What you need to do:
Every entry that follows is to be set down exactly, with its pictures omitted.

[Records supplied]

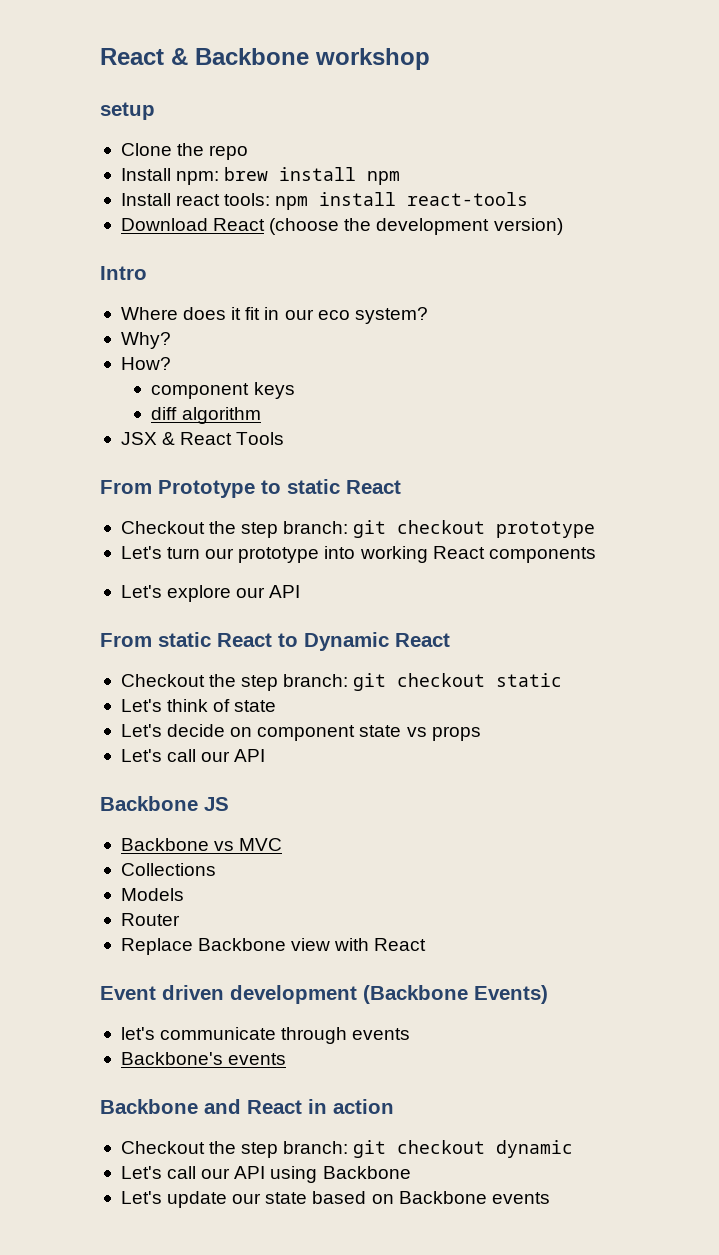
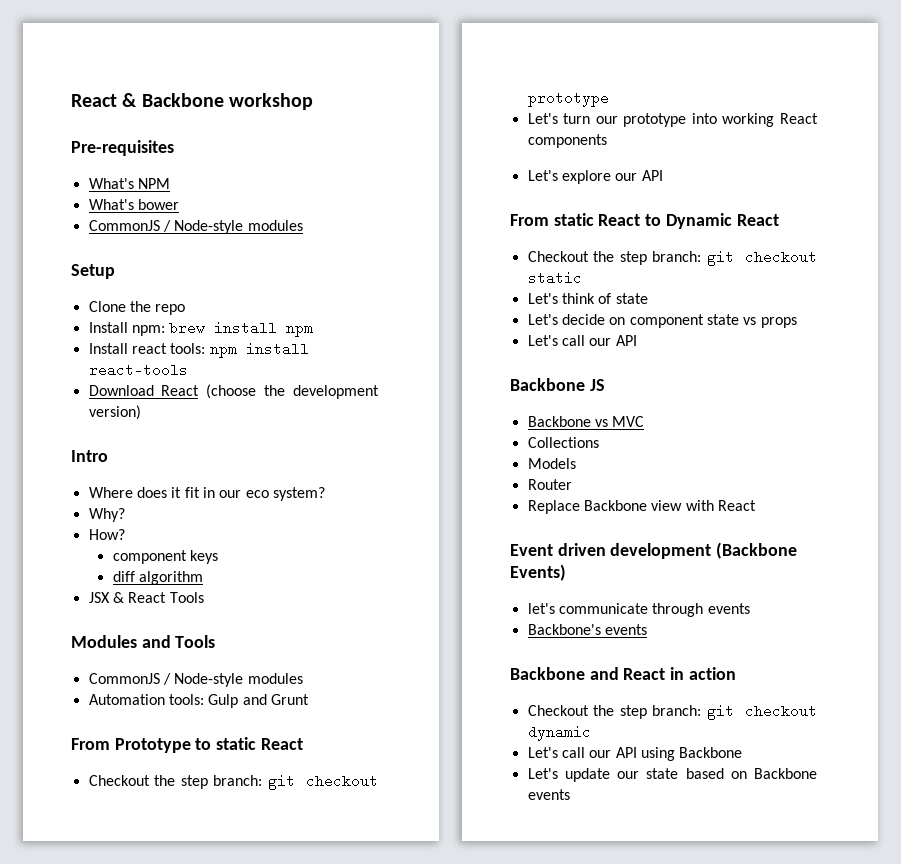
[100,102,155,120] setup -> [71,140,174,156] [88,178,170,189] [88,199,179,210] [88,220,303,234] [71,264,115,279] Pre-requisites // What's NPM // What's bower // CommonJS / Node-style modules // Setup
(285, 438) none -> [71,635,216,648] [88,673,303,687] [88,694,309,708] // Modules and Tools // CommonJS / Node-style modules // Automation tools: Gulp and Grunt

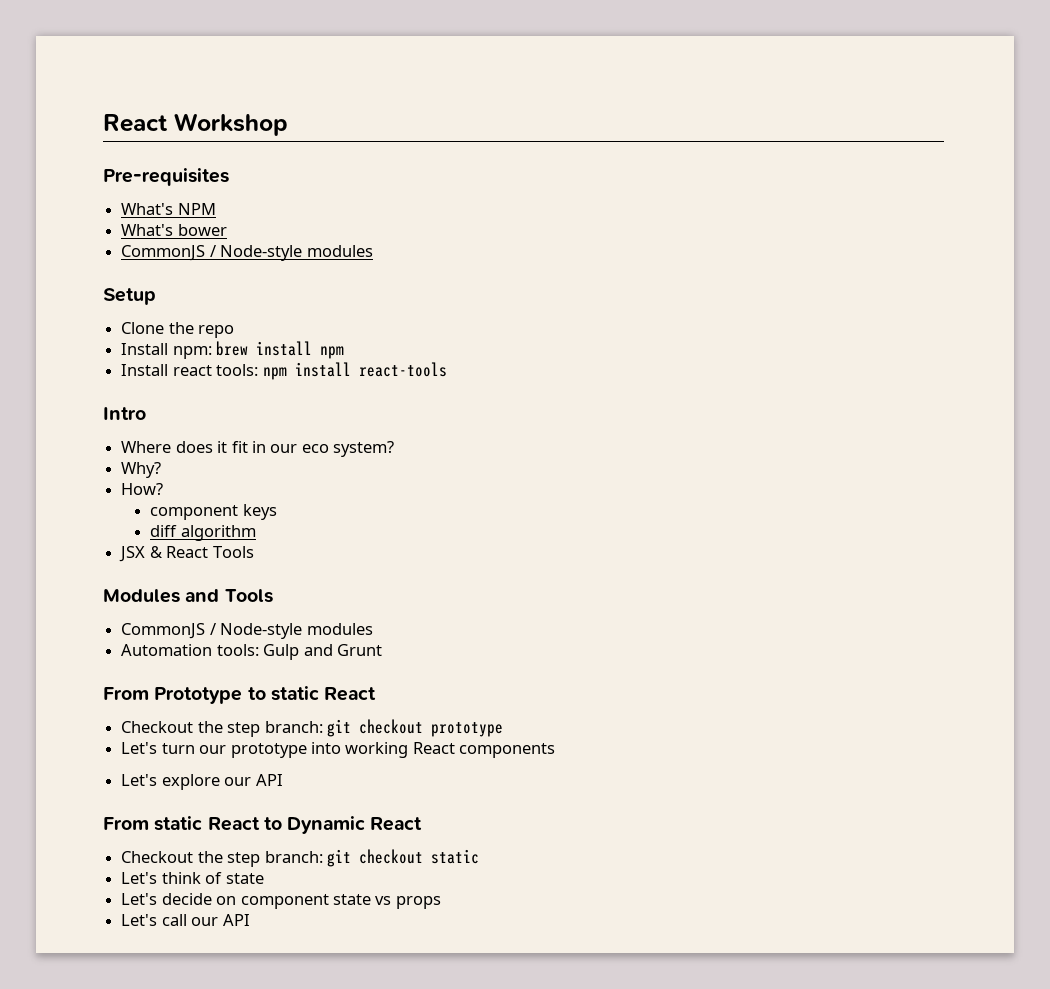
[71,93,314,110] React & Backbone workshop -> [103,113,288,136] React Workshop
[88,384,379,399] [88,405,141,420] // Download React (choose the development version) -> (447, 369) none
[510,378,605,391] [527,416,645,427] [527,437,599,448] [527,458,576,469] [527,479,572,490] [527,500,756,514] [510,542,798,559] [510,564,566,581] [527,603,750,617] [527,624,647,635] [510,667,736,680] [527,704,817,720] [527,725,591,741] [527,747,743,761] [527,768,817,782] [527,789,570,800] // Backbone JS // Backbone vs MVC // Collections // Models // Router // Replace Backbone view with React // Event driven development (Backbone Events) // let's communicate through events // Backbone's events // Backbone and React in action // Checkout the step branch: git checkout dynamic // Let's call our API using Backbone // Let's update our state based on Backbone events -> (250, 920) none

[/Records supplied]

Your solution:
[100,102,155,120] setup -> [71,140,174,156] [88,178,170,189] [88,199,179,210] [88,220,303,234] [71,264,115,279] Pre-requisites // What's NPM // What's bower // CommonJS / Node-style modules // Setup
(285, 438) none -> [71,635,216,648] [88,673,303,687] [88,694,309,708] // Modules and Tools // CommonJS / Node-style modules // Automation tools: Gulp and Grunt

[71,93,314,110] React & Backbone workshop -> [103,113,288,136] React Workshop
[88,384,379,399] [88,405,141,420] // Download React (choose the development version) -> (447, 369) none
[510,378,605,391] [527,416,645,427] [527,437,599,448] [527,458,576,469] [527,479,572,490] [527,500,756,514] [510,542,798,559] [510,564,566,581] [527,603,750,617] [527,624,647,635] [510,667,736,680] [527,704,817,720] [527,725,591,741] [527,747,743,761] [527,768,817,782] [527,789,570,800] // Backbone JS // Backbone vs MVC // Collections // Models // Router // Replace Backbone view with React // Event driven development (Backbone Events) // let's communicate through events // Backbone's events // Backbone and React in action // Checkout the step branch: git checkout dynamic // Let's call our API using Backbone // Let's update our state based on Backbone events -> (250, 920) none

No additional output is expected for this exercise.